I think this observation by Gray dovetails with my view that while GOP administration legal teams did not like the 60-day-clock, no GOP president has actually taken the position that it was unconstitutional and their administrations have always instead couched what they were doing as acting consistently with it. Hence Obama’s dilemma in contemplating becoming the first president to actually proclaim it unconstitutional and openly defy it on claimed constitutional grounds.
THE 2002 YOO TESTIMONY
In April 2002, the Senate Judiciary Committee held a subcommittee hearing on the topic of “Applying the War Powers Resolution to the War on Terrorism.” Since Congress had enacted an authorization for the use of military force (AUMF) against the perpetrators of the 9/11 attacks, this was a largely theoretical topic. John Yoo, then a deputy assistant attorney general in the Office of Legal Counsel (and the author of many then-secret memos asserting vast executive powers to act in defiance of statutory constraints in a national-security matter) testified at the hearing. Yoo said:
This administration follows the course of administrations before us, both Democratic and Republican, in the view that the President’s power to engage U.S. armed forces in military hostilities is not limited by the War Powers Resolution. The sources of presidential power can be found in the Constitution itself. And I shall discuss both the War Powers Resolution and the Constitution in today’s hearing.
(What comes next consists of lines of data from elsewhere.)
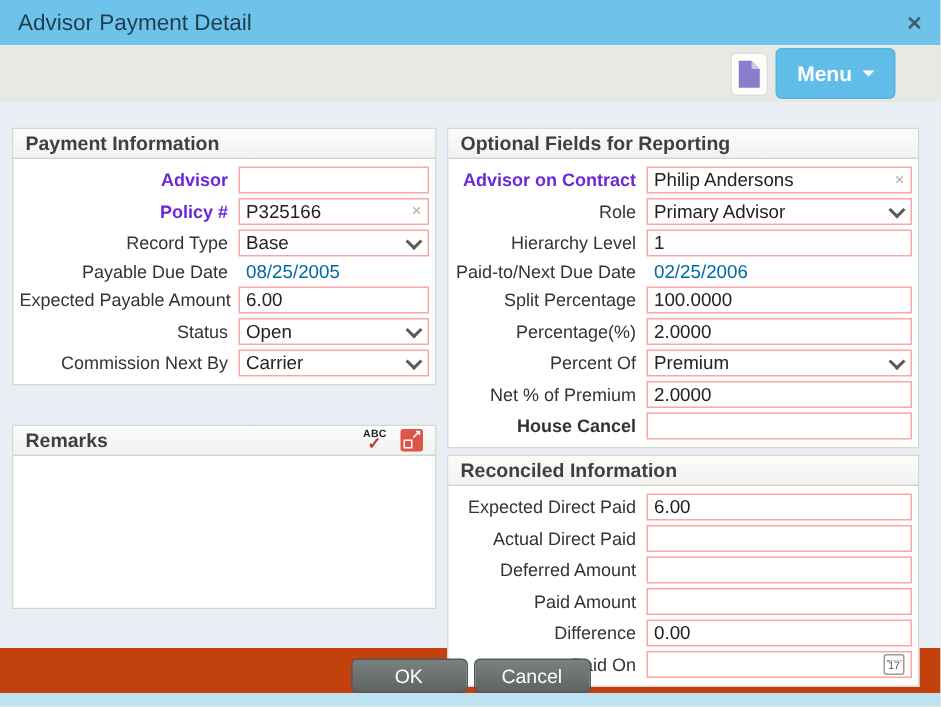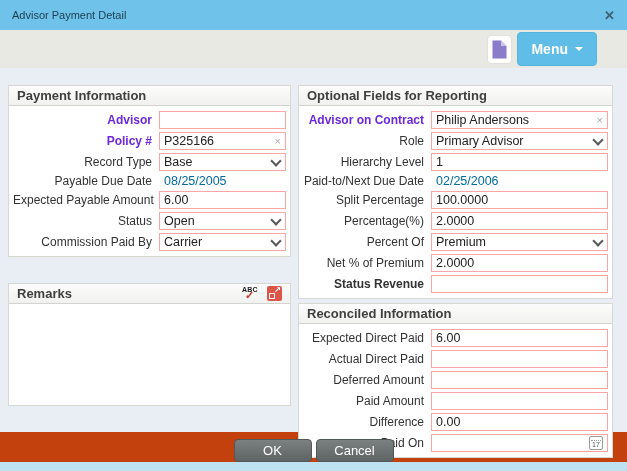--- a/index.html
+++ b/index.html
@@ -1,20 +1,20 @@
 <!DOCTYPE html>
 <html><head>
 <meta charset="utf-8">
 <style>
   * { margin:0; padding:0; box-sizing:border-box; }
   html,body { width:627px; height:471px; overflow:hidden; }
   body { font-family:"Liberation Sans", sans-serif; background:#e9e9e4; }
 
   .titlebar { height:30px; background:#6fc2e9; display:flex; align-items:center; padding:0 12px; }
-  .title { flex:1; font-size:11px; font-weight:500; color:#1c3f52; }
+  .title { flex:1; font-size:15px; font-weight:500; color:#1c3f52; }
   .close-x { font-size:13px; font-weight:700; color:#3d6172; cursor:pointer; line-height:1; }
 
   .toolbar { height:38px; background:#e9e9e4; display:flex; justify-content:flex-end; align-items:center; gap:5px; padding-right:30px; }
   .doc-btn { width:25px; height:29px; background:#fdfdfc; border:1px solid #e1e1da; border-radius:4px; display:flex; align-items:center; justify-content:center; cursor:pointer; }
   .menu-btn { height:27px; padding:16px 13px; background:#5fbde7; border:1px solid #55b4e0; border-radius:4px; color:#fff; font-weight:700; font-size:14px; display:flex; align-items:center; gap:7px; cursor:pointer; }
   .caret-down { width:0; height:0; border-left:4px solid transparent; border-right:4px solid transparent; border-top:4px solid #fff; }
 
   .content { height:364px; background:#e9edf4; padding:17px 0 0 8px; display:flex; gap:7px; }
   .col-left { width:283px; }
   .col-right { width:315px; }
@@ -116,21 +116,21 @@
           </div>
         </div>
         <div class="row">
           <span class="lbl">Status</span>
           <div class="inp">
             <span class="val">Open</span>
             <span class="chev"></span>
           </div>
         </div>
         <div class="row">
-          <span class="lbl">Commission Paid By</span>
+          <span class="lbl">Commission Next By</span>
           <div class="inp">
             <span class="val">Carrier</span>
             <span class="chev"></span>
           </div>
         </div>
       </div>
     </div>
 
     <div class="panel remarks-panel">
       <div class="panel-h">
@@ -199,21 +199,21 @@
             <span class="chev"></span>
           </div>
         </div>
         <div class="row">
           <span class="lbl">Net % of Premium</span>
           <div class="inp">
             <span class="val">2.0000</span>
           </div>
         </div>
         <div class="row">
-          <span class="lbl strong">Status Revenue</span>
+          <span class="lbl strong">House Cancel</span>
           <div class="inp">
             <span class="val"></span>
           </div>
         </div>
       </div>
     </div>
 
     <div class="panel recon-panel">
       <div class="panel-h">
         <span class="ht">Reconciled Information</span>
However, pretty much all of Yoo’s testimony that follows is about Section 2 of the WPR, and whether the president needed congressional authorization to initiate hostilities against Al Qaeda. He never specifically addressed Section 5(b), the 60-day clock. That said, I have no doubt that Yoo believes that the clock is unconstitutional, too, and that if asked, he would have produced an opinion saying so. That might have become the occasion for the executive branch to withdraw the 1980 O.L.C. opinion and substitute one saying the opposite. But because of the AUMF, there was no need to ask him to destroy it.
So what do I think?
I stick to my statement that despite discombobulated claims that every president since Nixon has declared the WPR’s 60-day clock to be unconstitutional, in fact none has. But I also agree with Griffin to a significant extent: it’s clear that behind the scenes, the legal advisers to Republican administrations, starting with Reagan, believed it was probably unconstitutional, even if they never grappled with the question seriously enough to commission a new Office of Legal Counsel memo or to revoke the existing one. This is explained by historical contingency: there was never a need, in practice, to deal with it.
Nevertheless, despite the strong hint in Reagan’s signing statement, the hostility on display in Gray’s memo to Bush 41, and the implications in Yoo’s testimony, none of those three presidents actually proclaimed the clock to be unconstitutional, nor acted in clear defiance of it. Thus, while some president may yet simply declare the 60-day clock provision to be an unconstitutional constraint on his or her commander-in-chief powers and act in clear disregard of it, there is currently no precedent for such an event.
In sum, my dispute with Griffin, to the extent it is a dispute, is about what counts as taking the position or declaring that the 60-day-clock is unconstitutional, versus merely muttering under one’s breath about it.
[12/17/15 – I have revised bits of this post for clarity-CS.]